Exercise details:
Using the listing below, print exactly everything from the line with "[164,250,237,264] tag-objeect: ->" down to the line with "[44,372,140,387] Related Work", both included, and nothing more.

Record set:
┏━━
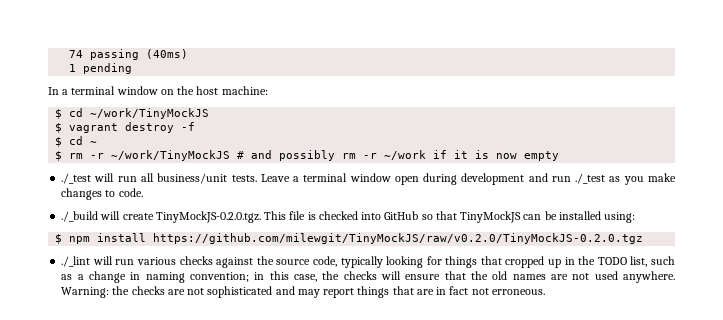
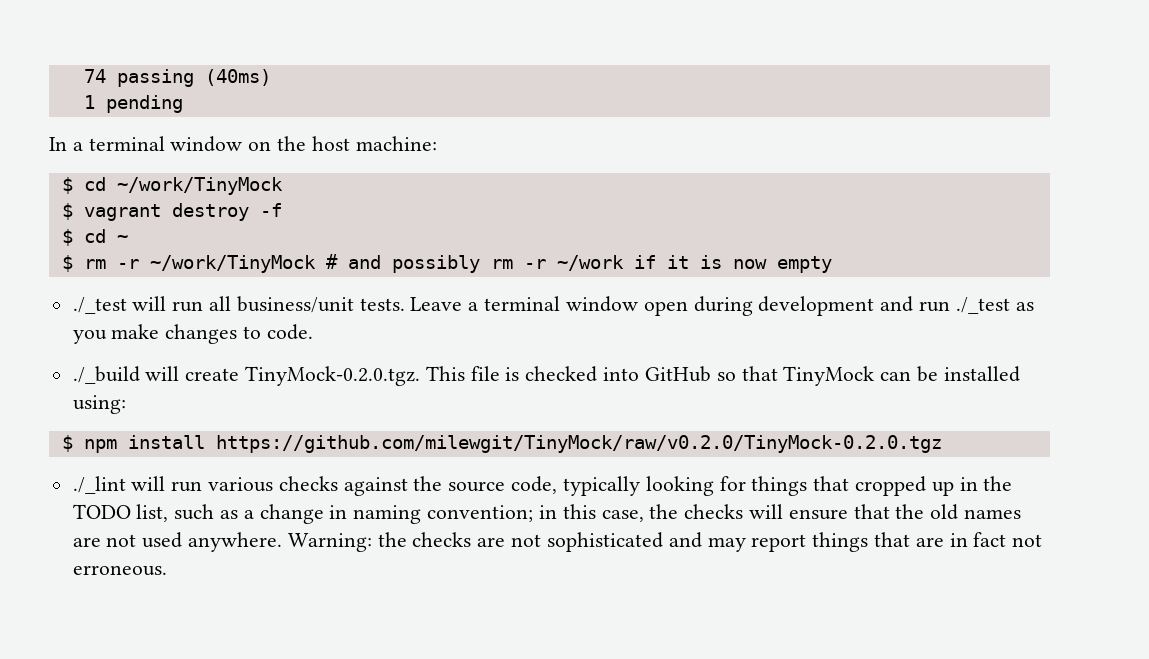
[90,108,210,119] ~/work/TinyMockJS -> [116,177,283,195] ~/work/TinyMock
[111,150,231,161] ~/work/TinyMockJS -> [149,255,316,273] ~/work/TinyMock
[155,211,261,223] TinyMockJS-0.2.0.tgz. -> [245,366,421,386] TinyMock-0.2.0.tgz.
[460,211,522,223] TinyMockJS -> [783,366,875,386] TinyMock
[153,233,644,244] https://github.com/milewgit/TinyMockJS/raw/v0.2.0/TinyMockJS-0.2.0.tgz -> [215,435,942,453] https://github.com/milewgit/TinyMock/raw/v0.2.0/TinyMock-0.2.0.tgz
┗━━
┏━━
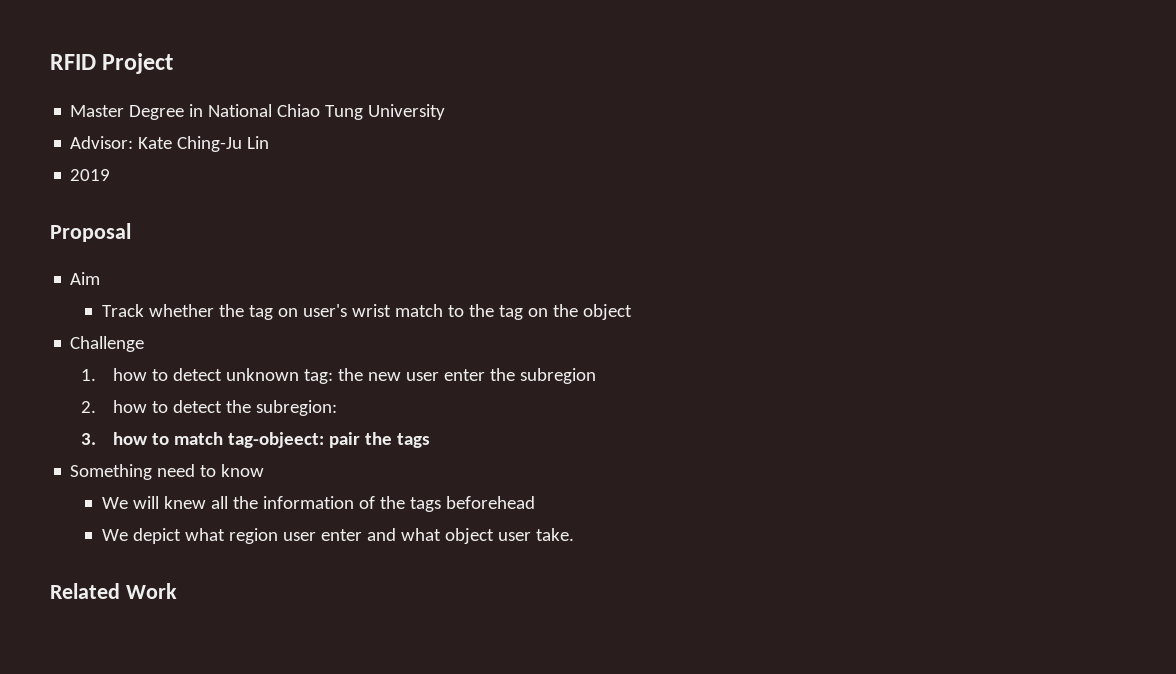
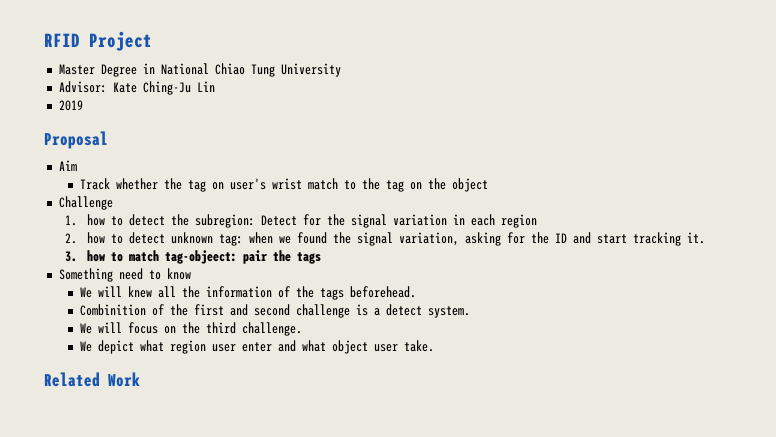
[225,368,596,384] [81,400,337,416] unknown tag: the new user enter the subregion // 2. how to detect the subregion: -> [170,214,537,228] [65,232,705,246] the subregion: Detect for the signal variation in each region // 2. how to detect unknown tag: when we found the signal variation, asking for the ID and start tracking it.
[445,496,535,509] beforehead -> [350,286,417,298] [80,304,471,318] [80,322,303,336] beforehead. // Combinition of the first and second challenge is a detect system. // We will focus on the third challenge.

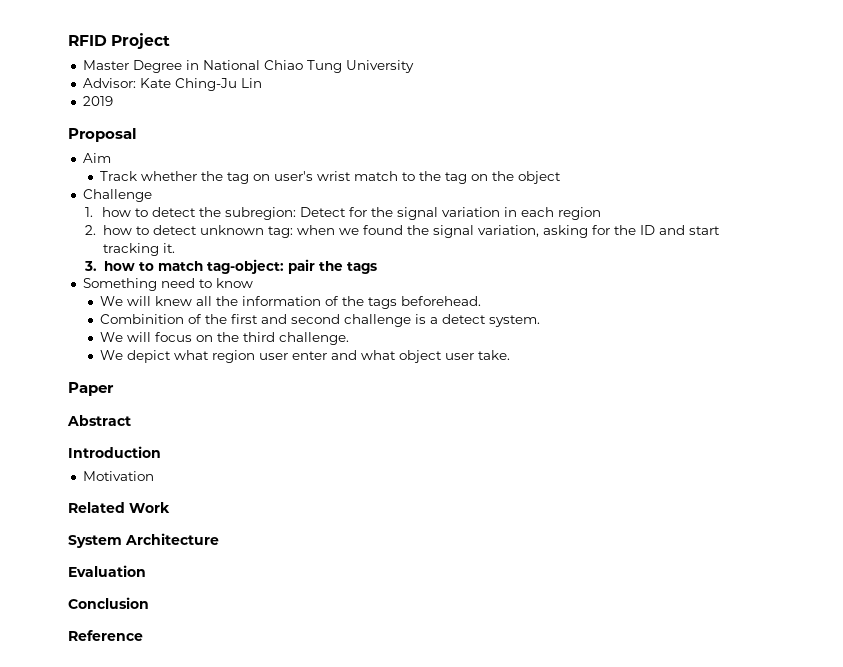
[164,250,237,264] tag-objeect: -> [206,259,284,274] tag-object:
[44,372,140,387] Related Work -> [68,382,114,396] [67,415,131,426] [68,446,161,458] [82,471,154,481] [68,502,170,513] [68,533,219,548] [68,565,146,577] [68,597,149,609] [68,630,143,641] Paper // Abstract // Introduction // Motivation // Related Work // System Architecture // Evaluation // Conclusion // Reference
┗━━
Exercise result:
[164,250,237,264] tag-objeect: -> [206,259,284,274] tag-object:
[44,372,140,387] Related Work -> [68,382,114,396] [67,415,131,426] [68,446,161,458] [82,471,154,481] [68,502,170,513] [68,533,219,548] [68,565,146,577] [68,597,149,609] [68,630,143,641] Paper // Abstract // Introduction // Motivation // Related Work // System Architecture // Evaluation // Conclusion // Reference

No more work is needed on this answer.